### Try it:
For each line below with the word "bensinpriset", write out a copy.
*** Opening Input data ***
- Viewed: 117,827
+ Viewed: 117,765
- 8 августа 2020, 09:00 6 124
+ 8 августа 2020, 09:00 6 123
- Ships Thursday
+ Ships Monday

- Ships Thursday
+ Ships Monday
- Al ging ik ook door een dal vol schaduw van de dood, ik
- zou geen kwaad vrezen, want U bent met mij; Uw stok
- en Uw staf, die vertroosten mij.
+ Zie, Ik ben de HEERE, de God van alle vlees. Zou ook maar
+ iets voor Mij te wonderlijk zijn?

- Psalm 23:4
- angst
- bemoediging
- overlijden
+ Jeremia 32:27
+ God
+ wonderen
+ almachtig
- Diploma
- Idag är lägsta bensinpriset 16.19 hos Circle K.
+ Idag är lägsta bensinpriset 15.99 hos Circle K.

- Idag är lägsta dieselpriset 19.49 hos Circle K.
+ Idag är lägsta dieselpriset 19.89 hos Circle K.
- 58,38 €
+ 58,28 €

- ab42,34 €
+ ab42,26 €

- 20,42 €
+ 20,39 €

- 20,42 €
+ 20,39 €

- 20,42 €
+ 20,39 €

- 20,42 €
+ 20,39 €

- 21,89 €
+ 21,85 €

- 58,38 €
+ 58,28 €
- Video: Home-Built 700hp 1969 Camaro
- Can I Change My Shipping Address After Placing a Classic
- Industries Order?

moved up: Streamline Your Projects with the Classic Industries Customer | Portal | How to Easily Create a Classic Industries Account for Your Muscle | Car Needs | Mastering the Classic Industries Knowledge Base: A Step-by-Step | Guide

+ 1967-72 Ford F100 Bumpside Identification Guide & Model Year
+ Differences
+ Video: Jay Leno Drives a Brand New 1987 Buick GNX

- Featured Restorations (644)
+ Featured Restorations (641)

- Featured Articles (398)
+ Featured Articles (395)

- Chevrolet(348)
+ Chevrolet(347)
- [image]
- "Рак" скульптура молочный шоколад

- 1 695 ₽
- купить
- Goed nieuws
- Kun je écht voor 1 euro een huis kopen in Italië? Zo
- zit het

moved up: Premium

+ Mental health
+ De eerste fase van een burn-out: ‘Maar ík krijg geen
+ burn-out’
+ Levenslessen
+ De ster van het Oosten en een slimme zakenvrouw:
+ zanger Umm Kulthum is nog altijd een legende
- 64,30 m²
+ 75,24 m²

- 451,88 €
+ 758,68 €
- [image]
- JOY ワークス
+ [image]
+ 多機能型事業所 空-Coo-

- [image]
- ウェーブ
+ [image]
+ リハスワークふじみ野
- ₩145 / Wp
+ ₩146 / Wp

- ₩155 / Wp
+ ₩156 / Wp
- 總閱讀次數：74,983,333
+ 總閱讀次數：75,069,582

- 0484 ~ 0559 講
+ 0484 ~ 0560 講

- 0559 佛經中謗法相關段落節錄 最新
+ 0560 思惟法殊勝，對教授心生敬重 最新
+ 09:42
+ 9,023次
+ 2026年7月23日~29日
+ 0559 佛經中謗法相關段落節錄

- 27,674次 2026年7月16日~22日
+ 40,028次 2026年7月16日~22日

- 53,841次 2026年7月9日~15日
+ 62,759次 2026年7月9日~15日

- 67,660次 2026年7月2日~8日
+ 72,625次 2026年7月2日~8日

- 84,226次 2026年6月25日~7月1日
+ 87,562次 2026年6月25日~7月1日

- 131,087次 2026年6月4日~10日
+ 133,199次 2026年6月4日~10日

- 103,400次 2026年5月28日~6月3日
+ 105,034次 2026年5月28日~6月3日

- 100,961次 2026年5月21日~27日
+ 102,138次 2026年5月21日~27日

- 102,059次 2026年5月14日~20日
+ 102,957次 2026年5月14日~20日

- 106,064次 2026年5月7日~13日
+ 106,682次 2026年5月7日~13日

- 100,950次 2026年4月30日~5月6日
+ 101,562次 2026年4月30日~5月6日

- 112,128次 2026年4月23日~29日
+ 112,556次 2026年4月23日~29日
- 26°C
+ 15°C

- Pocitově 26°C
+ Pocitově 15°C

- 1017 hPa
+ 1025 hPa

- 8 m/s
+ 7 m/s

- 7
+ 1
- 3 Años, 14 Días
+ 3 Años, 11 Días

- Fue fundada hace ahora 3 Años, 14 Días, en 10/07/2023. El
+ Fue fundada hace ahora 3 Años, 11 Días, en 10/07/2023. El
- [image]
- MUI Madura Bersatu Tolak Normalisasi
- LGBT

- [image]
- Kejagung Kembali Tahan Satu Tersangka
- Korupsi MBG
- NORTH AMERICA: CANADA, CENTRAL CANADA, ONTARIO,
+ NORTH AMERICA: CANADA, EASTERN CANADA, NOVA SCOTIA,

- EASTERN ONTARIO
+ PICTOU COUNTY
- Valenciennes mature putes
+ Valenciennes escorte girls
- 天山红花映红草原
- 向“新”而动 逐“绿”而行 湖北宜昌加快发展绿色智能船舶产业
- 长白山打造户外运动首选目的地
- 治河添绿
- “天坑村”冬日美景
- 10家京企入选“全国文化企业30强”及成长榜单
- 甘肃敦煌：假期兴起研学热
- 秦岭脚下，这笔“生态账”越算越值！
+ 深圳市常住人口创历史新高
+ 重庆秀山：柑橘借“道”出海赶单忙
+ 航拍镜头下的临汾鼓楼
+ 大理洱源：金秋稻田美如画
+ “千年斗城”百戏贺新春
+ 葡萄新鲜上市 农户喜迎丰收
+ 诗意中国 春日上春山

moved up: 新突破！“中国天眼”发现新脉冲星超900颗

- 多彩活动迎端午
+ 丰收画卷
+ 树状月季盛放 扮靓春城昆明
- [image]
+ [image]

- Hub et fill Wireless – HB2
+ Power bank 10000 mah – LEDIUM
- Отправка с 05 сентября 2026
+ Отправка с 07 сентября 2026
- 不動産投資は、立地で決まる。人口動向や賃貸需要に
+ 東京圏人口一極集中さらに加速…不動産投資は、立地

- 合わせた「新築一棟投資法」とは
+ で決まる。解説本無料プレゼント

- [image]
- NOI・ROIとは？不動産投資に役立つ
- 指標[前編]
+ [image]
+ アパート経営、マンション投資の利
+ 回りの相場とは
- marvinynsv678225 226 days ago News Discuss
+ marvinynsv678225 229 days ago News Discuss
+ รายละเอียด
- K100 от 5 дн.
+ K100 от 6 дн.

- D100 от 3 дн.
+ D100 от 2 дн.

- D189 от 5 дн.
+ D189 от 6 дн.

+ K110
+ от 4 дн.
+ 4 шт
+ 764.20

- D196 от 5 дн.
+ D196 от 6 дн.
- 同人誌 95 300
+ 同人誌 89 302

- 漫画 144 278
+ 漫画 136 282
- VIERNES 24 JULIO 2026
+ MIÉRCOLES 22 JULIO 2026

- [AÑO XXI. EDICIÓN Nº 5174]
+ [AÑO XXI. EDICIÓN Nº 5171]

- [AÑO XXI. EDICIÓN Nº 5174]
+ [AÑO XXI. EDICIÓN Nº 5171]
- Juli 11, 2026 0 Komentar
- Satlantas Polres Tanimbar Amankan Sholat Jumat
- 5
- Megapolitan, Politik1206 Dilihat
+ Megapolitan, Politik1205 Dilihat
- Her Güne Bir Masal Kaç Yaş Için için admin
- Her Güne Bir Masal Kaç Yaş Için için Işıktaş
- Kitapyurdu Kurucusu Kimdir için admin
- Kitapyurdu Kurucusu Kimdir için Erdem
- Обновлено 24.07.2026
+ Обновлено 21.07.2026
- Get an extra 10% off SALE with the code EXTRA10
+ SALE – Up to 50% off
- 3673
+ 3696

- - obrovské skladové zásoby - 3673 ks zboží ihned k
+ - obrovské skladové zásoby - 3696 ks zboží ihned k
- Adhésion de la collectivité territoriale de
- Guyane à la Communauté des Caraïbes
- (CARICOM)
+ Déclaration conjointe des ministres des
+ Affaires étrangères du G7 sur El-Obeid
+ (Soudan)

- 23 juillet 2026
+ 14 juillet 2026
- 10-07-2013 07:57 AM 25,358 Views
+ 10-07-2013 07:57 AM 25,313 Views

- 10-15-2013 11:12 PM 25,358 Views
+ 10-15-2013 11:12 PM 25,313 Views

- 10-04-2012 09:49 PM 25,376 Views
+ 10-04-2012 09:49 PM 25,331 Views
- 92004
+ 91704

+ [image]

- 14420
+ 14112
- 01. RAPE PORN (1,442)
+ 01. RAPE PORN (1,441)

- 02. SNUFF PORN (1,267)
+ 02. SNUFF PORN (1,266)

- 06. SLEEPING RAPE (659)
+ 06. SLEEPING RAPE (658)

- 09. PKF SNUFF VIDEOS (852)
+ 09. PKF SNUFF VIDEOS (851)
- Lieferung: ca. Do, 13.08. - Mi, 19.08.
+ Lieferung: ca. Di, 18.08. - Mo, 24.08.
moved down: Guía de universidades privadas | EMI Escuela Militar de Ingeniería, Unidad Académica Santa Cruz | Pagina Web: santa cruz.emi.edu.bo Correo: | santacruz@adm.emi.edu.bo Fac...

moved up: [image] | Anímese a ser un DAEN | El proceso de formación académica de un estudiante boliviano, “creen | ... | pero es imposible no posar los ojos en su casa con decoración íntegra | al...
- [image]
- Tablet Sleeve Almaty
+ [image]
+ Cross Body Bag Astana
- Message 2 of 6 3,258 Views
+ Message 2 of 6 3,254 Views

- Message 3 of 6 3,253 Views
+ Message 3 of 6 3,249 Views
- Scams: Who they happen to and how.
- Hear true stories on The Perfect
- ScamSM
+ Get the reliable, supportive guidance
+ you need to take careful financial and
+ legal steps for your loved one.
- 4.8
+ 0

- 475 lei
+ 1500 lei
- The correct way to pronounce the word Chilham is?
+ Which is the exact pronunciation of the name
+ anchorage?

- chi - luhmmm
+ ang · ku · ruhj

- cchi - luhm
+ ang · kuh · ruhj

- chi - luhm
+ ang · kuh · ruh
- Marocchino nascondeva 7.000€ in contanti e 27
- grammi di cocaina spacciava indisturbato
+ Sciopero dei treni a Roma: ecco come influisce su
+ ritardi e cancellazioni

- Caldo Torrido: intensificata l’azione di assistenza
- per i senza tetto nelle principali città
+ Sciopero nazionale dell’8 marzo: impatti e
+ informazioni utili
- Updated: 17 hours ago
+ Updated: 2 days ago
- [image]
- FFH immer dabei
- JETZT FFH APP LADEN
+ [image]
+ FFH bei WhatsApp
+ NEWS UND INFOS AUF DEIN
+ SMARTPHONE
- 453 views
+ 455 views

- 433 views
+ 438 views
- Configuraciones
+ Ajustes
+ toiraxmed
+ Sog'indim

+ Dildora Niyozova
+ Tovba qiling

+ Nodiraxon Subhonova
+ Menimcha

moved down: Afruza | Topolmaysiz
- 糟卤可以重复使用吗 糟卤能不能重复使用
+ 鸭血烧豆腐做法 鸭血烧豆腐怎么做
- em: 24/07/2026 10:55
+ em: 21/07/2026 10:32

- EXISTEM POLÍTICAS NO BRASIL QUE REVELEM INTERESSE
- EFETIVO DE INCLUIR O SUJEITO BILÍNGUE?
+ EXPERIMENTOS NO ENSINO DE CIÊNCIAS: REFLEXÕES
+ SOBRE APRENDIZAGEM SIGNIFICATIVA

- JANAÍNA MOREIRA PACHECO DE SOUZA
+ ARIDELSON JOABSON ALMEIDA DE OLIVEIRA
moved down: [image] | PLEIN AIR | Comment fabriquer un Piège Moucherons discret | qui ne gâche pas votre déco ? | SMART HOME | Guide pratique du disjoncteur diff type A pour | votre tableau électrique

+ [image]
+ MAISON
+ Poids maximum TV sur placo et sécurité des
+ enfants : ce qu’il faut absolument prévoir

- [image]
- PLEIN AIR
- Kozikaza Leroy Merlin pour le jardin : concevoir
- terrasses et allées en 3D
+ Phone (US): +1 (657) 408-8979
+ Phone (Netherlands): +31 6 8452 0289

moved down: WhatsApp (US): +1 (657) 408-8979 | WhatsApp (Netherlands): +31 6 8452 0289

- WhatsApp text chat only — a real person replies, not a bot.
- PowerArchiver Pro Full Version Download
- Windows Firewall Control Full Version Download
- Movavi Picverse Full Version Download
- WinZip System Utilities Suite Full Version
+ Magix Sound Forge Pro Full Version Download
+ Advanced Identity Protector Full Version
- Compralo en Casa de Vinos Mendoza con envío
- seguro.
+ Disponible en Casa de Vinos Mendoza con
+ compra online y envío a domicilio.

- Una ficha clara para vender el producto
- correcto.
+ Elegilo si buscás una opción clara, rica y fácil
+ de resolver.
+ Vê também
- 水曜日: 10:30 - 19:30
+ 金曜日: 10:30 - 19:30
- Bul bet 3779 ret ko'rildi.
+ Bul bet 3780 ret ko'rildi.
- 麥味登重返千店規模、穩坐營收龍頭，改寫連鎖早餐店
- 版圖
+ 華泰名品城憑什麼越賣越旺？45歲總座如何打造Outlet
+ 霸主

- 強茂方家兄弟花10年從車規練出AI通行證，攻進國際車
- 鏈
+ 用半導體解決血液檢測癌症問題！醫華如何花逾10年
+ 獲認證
*** Closing Input data ***
### Expected answer:
- Idag är lägsta bensinpriset 16.19 hos Circle K.
+ Idag är lägsta bensinpriset 15.99 hos Circle K.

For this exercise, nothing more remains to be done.